● Problem details
Your task is to copy the lines of the data below from the line holding "font-size:29px; letter-spacing:-0.2px; margin-top:2px;" through the line holding "background:#ffffff; border-radius:22px;", inclusive, exactly and with nothing added.
** Supplied material follows **
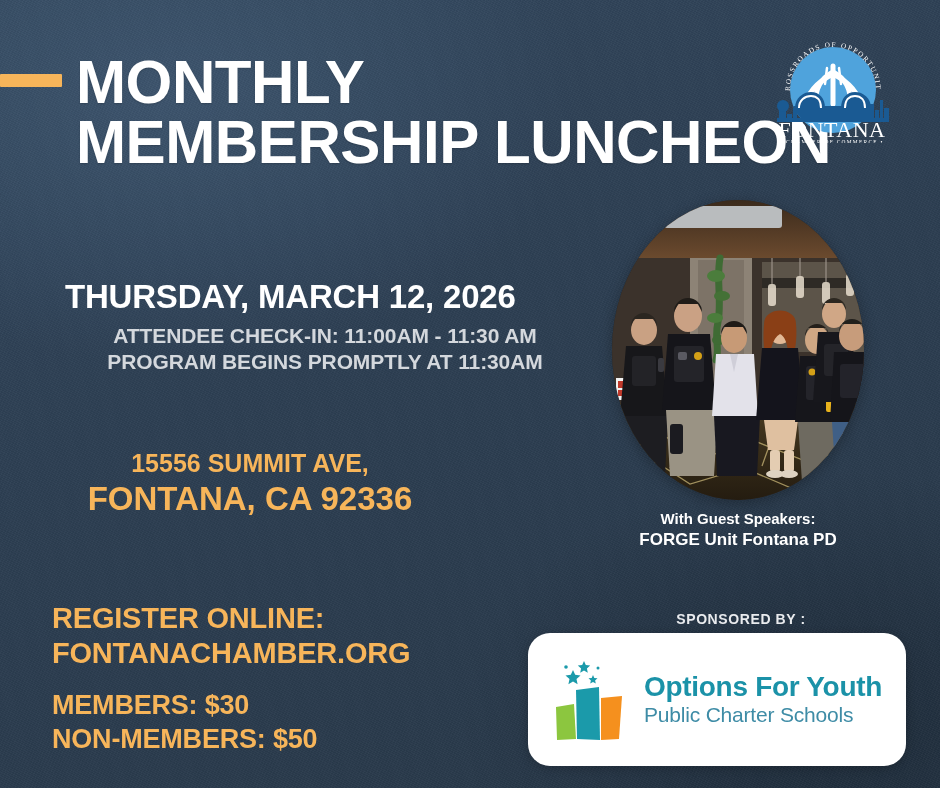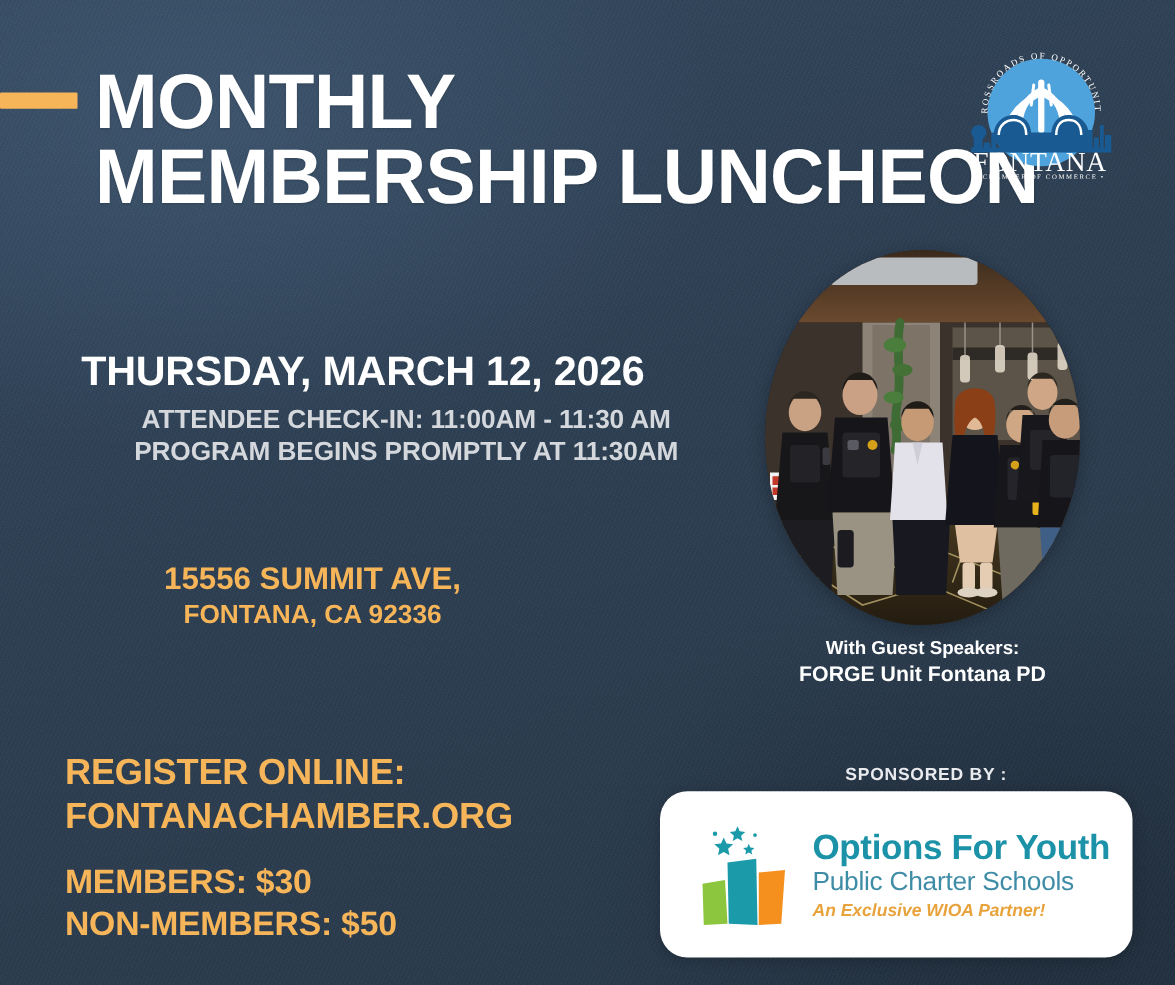--- a/index.html
+++ b/index.html
@@ -61,21 +61,21 @@
   .date-sub{
     color:#D4D8DD; font-weight:700; font-size:21px; letter-spacing:-0.1px;
     margin-top:8px; text-align:center; white-space:nowrap;
   }
   .date-sub.s2{ margin-top:2px; }
 
   
   .venue{ position:absolute; left:40px; top:440px; width:420px; text-align:center; color:#F7B55A; }
   .venue .v1{ font-weight:700; font-size:28px; letter-spacing:0.3px; }
   .venue .v2{ font-weight:700; font-size:25px; margin-top:9px; }
-  .venue .v3{ font-weight:700; font-size:21px; margin-top:2px; }
+  .venue .v3{ font-weight:700; font-size:33px; margin-top:2px; }
 
   
   .register{ position:absolute; left:52px; top:602px; color:#F7B55A; }
   .register .r1{ font-weight:700; font-size:29px; letter-spacing:-0.2px; }
   .register .r2{ font-weight:700; font-size:29px; letter-spacing:-0.2px; margin-top:2px; }
   .prices{ position:absolute; left:52px; top:690px; color:#F7B55A; }
   .prices .p1{ font-weight:700; font-size:27px; letter-spacing:-0.2px; }
   .prices .p2{ font-weight:700; font-size:27px; letter-spacing:-0.2px; margin-top:3px; }
 
   
@@ -95,21 +95,21 @@
   .speakers .sp2{ font-size:17px; }
 
   
   .sponsored-by{
     position:absolute; left:576px; top:611px; width:330px; text-align:center;
     color:#E9EBEE; font-weight:700; font-size:14px; letter-spacing:0.6px;
   }
   .sponsor-card{
     position:absolute; left:528px; top:633px; width:378px; height:133px;
     background:#ffffff; border-radius:22px;
-    display:flex; align-items:center; padding-left:24px;
+    display:flex; align-items:center; padding-left:18px;
     box-shadow:0 2px 10px rgba(0,0,0,.2);
   }
   .sponsor-mark{ width:86px; height:86px; flex:0 0 86px; }
   .sponsor-mark svg{ display:block; width:86px; height:86px; }
   .sponsor-text{ margin-left:12px; }
   .ofy-1{ color:#1B92A8; font-weight:700; font-size:28px; letter-spacing:-0.3px; line-height:1.05; }
   .ofy-2{ color:#3E8CA6; font-weight:400; font-size:21px; letter-spacing:-0.2px; line-height:1.15; margin-top:1px; }
   .ofy-3{ color:#E8A33C; font-weight:700; font-style:italic; font-size:14px; margin-top:2px; }
 </style>
 </head>
@@ -345,17 +345,16 @@
         </g>
 
         <path d="M10,50 L28,47 L30,82 L11,83 Z" fill="#8CC63F"></path>
         <path d="M30,33 L53,30 L54,83 L31,82 Z" fill="#1B9AAA"></path>
         <path d="M55,41 L76,39 L73,82 L55,83 Z" fill="#F5901E"></path>
       </svg>
     </div>
     <div class="sponsor-text">
       <div class="ofy-1">Options For Youth</div>
       <div class="ofy-2">Public Charter Schools</div>
-      <div class="ofy-3">An Exclusive WIOA Partner!</div>
     </div>
   </div>
 
 </div>
 
 </body></html>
** End of Supplied material **
● Task solution
   .register .r2{ font-weight:700; font-size:29px; letter-spacing:-0.2px; margin-top:2px; }
   .prices{ position:absolute; left:52px; top:690px; color:#F7B55A; }
   .prices .p1{ font-weight:700; font-size:27px; letter-spacing:-0.2px; }
   .prices .p2{ font-weight:700; font-size:27px; letter-spacing:-0.2px; margin-top:3px; }
 
   
@@ -95,21 +95,21 @@
   .speakers .sp2{ font-size:17px; }
 
   
   .sponsored-by{
     position:absolute; left:576px; top:611px; width:330px; text-align:center;
     color:#E9EBEE; font-weight:700; font-size:14px; letter-spacing:0.6px;
   }
   .sponsor-card{
     position:absolute; left:528px; top:633px; width:378px; height:133px;
     background:#ffffff; border-radius:22px;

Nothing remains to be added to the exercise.